Brief -> Lines to return, exactly: from the line with "appear highly similar.." to the line with "- Influential theories" in the entries below, both included.

::: Data extract

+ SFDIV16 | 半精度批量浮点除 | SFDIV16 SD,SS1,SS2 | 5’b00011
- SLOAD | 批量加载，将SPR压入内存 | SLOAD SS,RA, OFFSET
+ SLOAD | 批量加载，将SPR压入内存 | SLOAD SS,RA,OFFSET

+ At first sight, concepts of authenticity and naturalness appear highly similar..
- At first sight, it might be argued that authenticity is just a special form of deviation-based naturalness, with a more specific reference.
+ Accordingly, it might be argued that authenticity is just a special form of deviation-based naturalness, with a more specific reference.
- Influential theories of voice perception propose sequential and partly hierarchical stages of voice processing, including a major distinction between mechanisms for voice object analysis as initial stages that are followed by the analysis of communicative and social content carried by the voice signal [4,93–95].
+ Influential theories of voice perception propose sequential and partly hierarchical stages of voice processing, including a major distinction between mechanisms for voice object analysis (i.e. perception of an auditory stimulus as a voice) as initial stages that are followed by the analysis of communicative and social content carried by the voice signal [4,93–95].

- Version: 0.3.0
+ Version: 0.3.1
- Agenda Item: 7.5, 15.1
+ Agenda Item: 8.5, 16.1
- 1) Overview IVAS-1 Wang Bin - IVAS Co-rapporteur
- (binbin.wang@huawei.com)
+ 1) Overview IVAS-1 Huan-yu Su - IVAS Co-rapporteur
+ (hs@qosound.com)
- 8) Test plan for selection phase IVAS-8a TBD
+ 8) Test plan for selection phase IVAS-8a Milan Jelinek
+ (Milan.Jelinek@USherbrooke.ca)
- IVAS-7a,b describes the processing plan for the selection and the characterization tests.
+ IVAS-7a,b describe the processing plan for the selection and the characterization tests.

::::::

Answer box ->
+ At first sight, concepts of authenticity and naturalness appear highly similar..
- At first sight, it might be argued that authenticity is just a special form of deviation-based naturalness, with a more specific reference.
+ Accordingly, it might be argued that authenticity is just a special form of deviation-based naturalness, with a more specific reference.
- Influential theories of voice perception propose sequential and partly hierarchical stages of voice processing, including a major distinction between mechanisms for voice object analysis as initial stages that are followed by the analysis of communicative and social content carried by the voice signal [4,93–95].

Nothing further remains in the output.